Although his testimony received scant press attention, Bjorn Lomborg testified alongside Gore. For those unfamiliar with him, Lomborg is neither a tennis star from the 1970s nor the arch villain in Office Space, but rather a political economist and favorite pariah of many environmentalists. His work has been the subject of controversy, but his political economist’s perspective on the global warming debate is important, because it incorporates the elements of risk, uncertainty, and opportunity cost, and without these, societies are far more likely to make poor decisions about the future.
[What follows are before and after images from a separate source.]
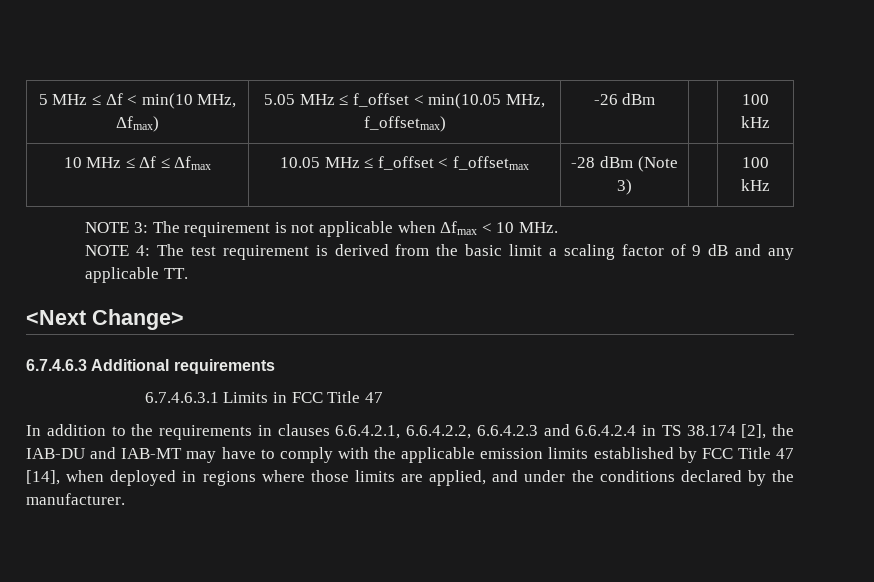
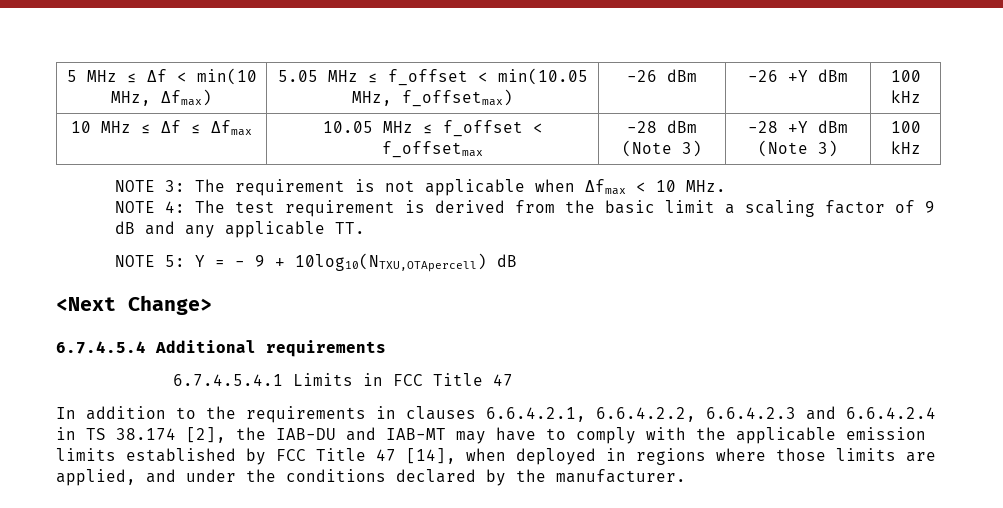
- 5 MHz ≤ Δf < min(10 MHz, Δfmax) | 5.05 MHz ≤ f_offset < min(10.05 MHz, f_offsetmax) | -26 dBm | | 100 kHz
+ 5 MHz ≤ Δf < min(10 MHz, Δfmax) | 5.05 MHz ≤ f_offset < min(10.05 MHz, f_offsetmax) | -26 dBm | -26 +Y dBm | 100 kHz
- 10 MHz ≤ Δf ≤ Δfmax | 10.05 MHz ≤ f_offset < f_offsetmax | -28 dBm (Note 3) | | 100 kHz
+ 10 MHz ≤ Δf ≤ Δfmax | 10.05 MHz ≤ f_offset < f_offsetmax | -28 dBm (Note 3) | -28 +Y dBm (Note 3) | 100 kHz
+ NOTE 5: Y = - 9 + 10log10(NTXU,OTApercell) dB
- 6.7.4.6.3 Additional requirements
+ 6.7.4.5.4 Additional requirements
- 6.7.4.6.3.1 Limits in FCC Title 47
+ 6.7.4.5.4.1 Limits in FCC Title 47

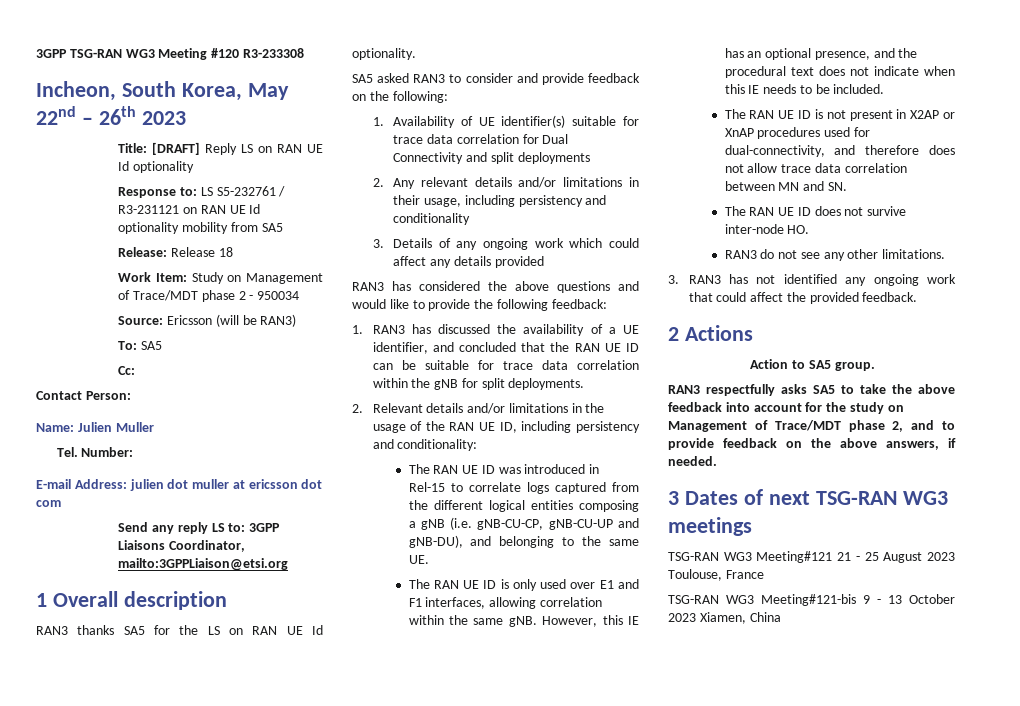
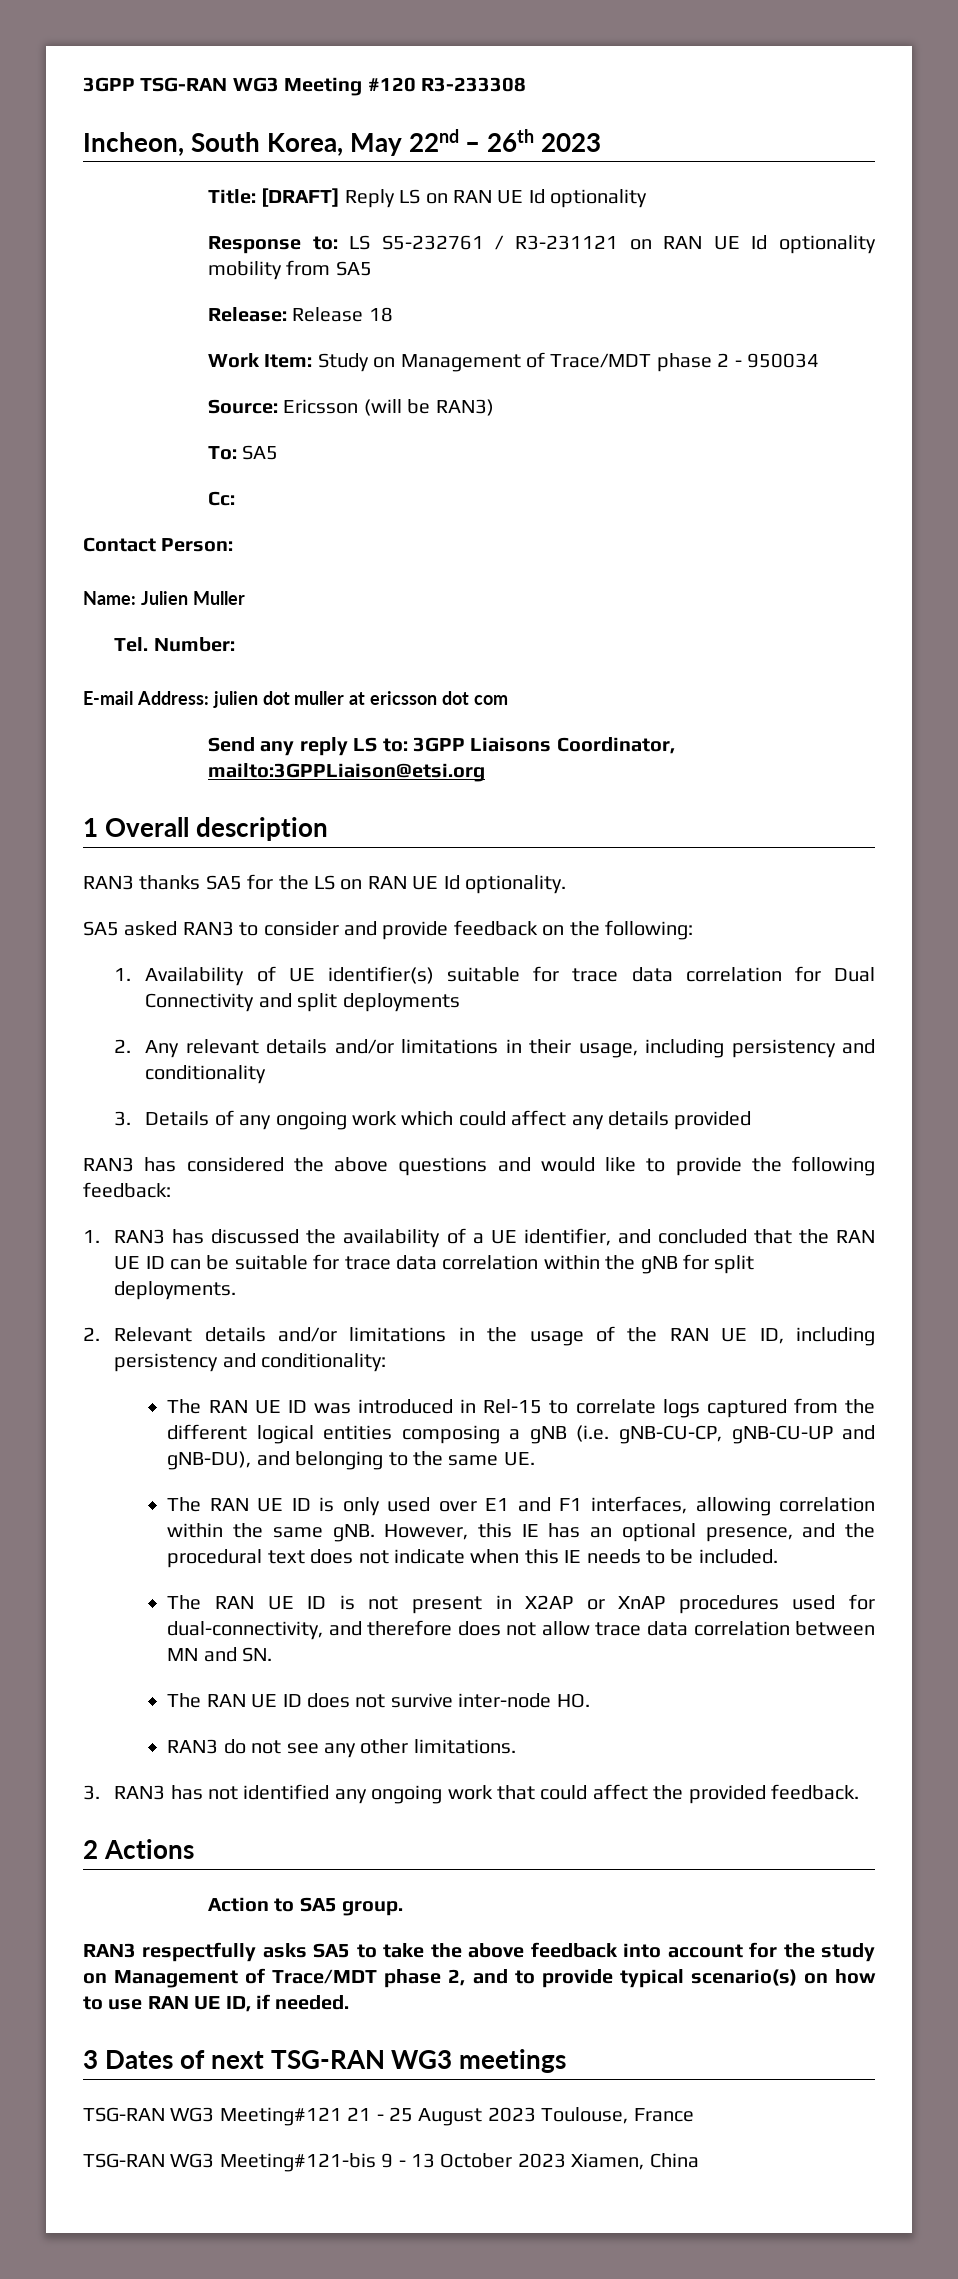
- RAN3 respectfully asks SA5 to take the above feedback into account for the study on Management of Trace/MDT phase 2, and to provide feedback on the above answers, if needed.
+ RAN3 respectfully asks SA5 to take the above feedback into account for the study on Management of Trace/MDT phase 2, and to provide typical scenario(s) on how to use RAN UE ID, if needed.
Lomborg accepts the AGW hypothesis, but offered several tempering observations, such as: an exaggerated sense of alarm is at work in some of the popular claims being made about climate change, while the scientific projections have become less dire over time; tradeoffs are not being fully discounted, for example, while heat related deaths might rise, cold related deaths might fall further; policy recommendations should be driven by cost-benefit analyses; public health challenges should be prioritized based on ROI, meaning that each buck should be spent where it will get the biggest bang, and this might very well mean focusing on concerns like malnutrition, disease, and pollution before climate stabilization; and finally, alternative institutional arrangements to Kyoto need to be explored, as they could provide greater incentives and higher payoffs to reducing AGW. Lomborg closed with something close to our hearts, a demonstration of crowd wisdom. He reported that three separate surveys by the Copenhagen Consensus–of economists, college students, and UN ambassadors–produced similar rankings of social investment priorities. On the basis of dollars returned for dollars expended, all three placed diseases and nutrition near the top, and climate change near the bottom.
Like other important policy areas, we’ll be surprised to see a significant shift away from the status quo before 2008, and then only if federal control swings to either party. If it does, we take some solace in what economist Reuven Brenner claims is the most important aspect of our political system–if and when mistakes are made, they can be corrected relatively quickly.